Required work: Output what the records say, word for word, with no images.

======

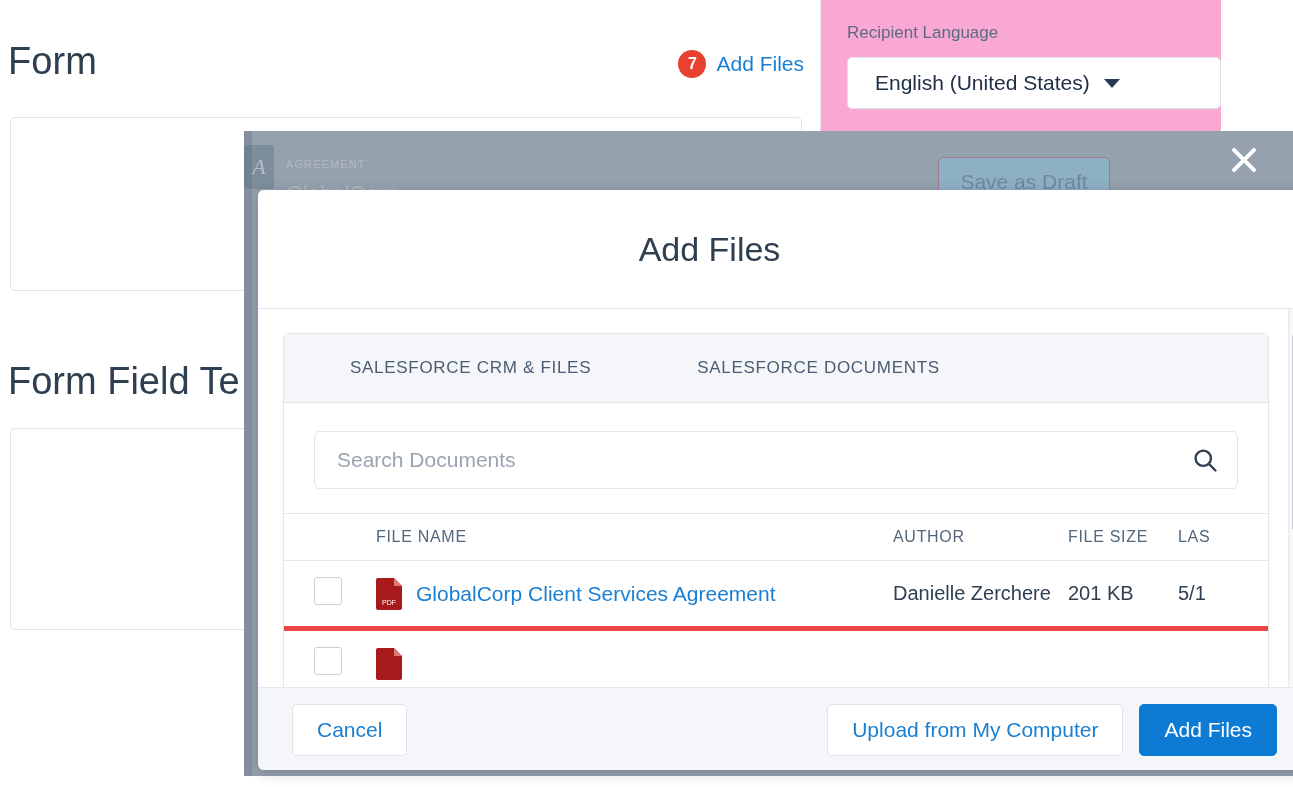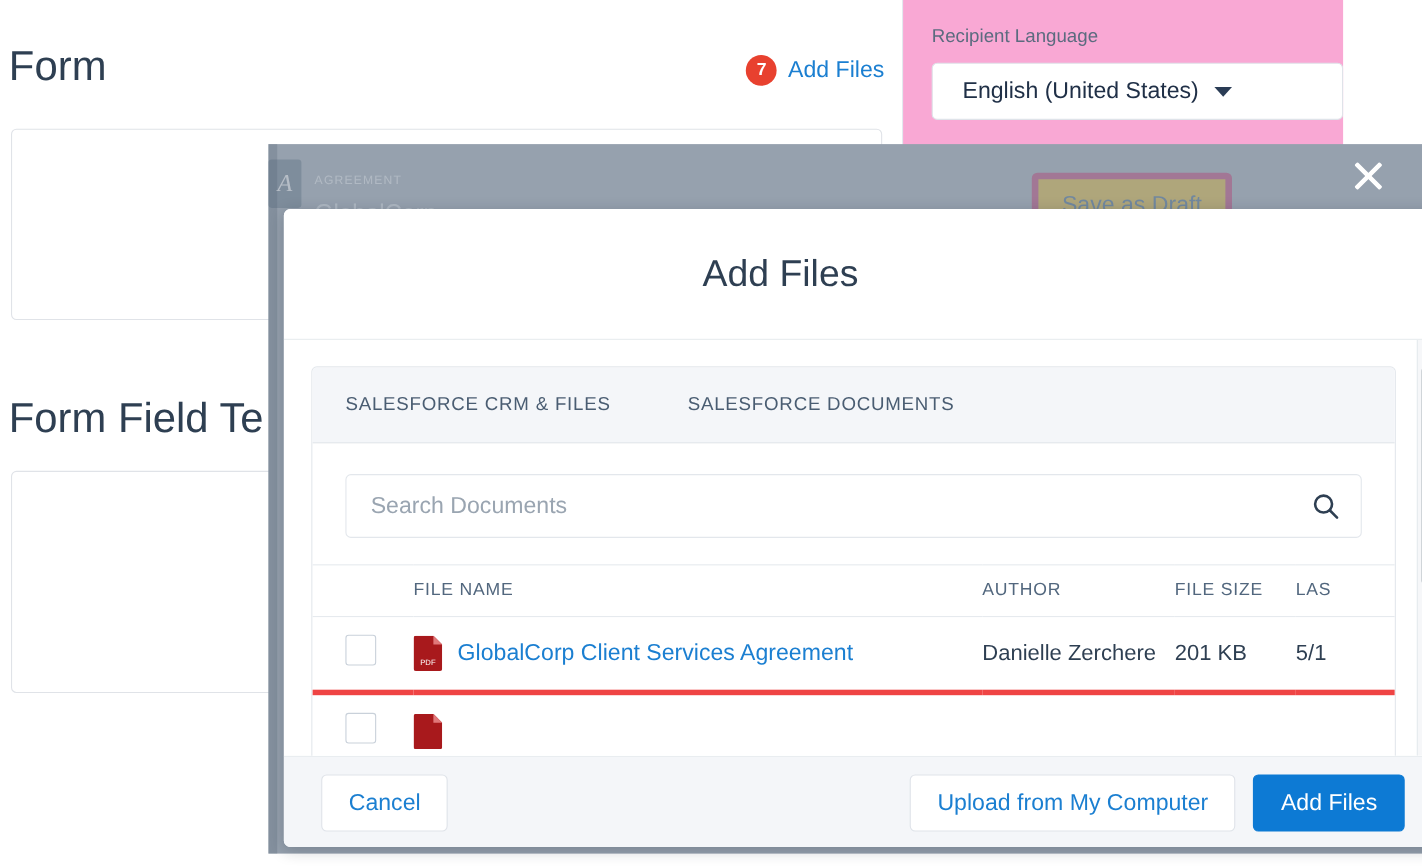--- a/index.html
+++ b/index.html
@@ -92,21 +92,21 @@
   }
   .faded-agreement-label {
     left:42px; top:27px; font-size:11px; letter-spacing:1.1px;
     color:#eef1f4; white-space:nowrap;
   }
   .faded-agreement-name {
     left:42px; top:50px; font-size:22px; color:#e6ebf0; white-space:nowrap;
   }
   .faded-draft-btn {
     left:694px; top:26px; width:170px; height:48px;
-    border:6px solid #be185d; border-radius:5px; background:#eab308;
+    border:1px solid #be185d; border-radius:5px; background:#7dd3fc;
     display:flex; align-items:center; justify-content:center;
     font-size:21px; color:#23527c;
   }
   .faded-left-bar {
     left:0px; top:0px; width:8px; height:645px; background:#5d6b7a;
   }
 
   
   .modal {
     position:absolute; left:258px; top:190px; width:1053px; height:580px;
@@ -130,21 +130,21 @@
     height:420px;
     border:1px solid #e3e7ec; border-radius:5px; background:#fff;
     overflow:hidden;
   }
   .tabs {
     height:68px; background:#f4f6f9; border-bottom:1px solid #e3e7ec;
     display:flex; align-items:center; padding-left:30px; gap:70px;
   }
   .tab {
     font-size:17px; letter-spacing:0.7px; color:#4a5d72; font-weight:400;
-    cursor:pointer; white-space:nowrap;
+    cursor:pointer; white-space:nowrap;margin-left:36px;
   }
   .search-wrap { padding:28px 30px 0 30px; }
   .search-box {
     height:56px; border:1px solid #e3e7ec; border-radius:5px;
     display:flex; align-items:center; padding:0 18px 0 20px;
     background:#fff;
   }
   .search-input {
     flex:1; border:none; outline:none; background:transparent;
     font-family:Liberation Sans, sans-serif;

======

Solution for this task:
--- a/index.html
+++ b/index.html
@@ -92,21 +92,21 @@
   }
   .faded-agreement-label {
     left:42px; top:27px; font-size:11px; letter-spacing:1.1px;
     color:#eef1f4; white-space:nowrap;
   }
   .faded-agreement-name {
     left:42px; top:50px; font-size:22px; color:#e6ebf0; white-space:nowrap;
   }
   .faded-draft-btn {
     left:694px; top:26px; width:170px; height:48px;
-    border:6px solid #be185d; border-radius:5px; background:#eab308;
+    border:1px solid #be185d; border-radius:5px; background:#7dd3fc;
     display:flex; align-items:center; justify-content:center;
     font-size:21px; color:#23527c;
   }
   .faded-left-bar {
     left:0px; top:0px; width:8px; height:645px; background:#5d6b7a;
   }
 
   
   .modal {
     position:absolute; left:258px; top:190px; width:1053px; height:580px;
@@ -130,21 +130,21 @@
     height:420px;
     border:1px solid #e3e7ec; border-radius:5px; background:#fff;
     overflow:hidden;
   }
   .tabs {
     height:68px; background:#f4f6f9; border-bottom:1px solid #e3e7ec;
     display:flex; align-items:center; padding-left:30px; gap:70px;
   }
   .tab {
     font-size:17px; letter-spacing:0.7px; color:#4a5d72; font-weight:400;
-    cursor:pointer; white-space:nowrap;
+    cursor:pointer; white-space:nowrap;margin-left:36px;
   }
   .search-wrap { padding:28px 30px 0 30px; }
   .search-box {
     height:56px; border:1px solid #e3e7ec; border-radius:5px;
     display:flex; align-items:center; padding:0 18px 0 20px;
     background:#fff;
   }
   .search-input {
     flex:1; border:none; outline:none; background:transparent;
     font-family:Liberation Sans, sans-serif;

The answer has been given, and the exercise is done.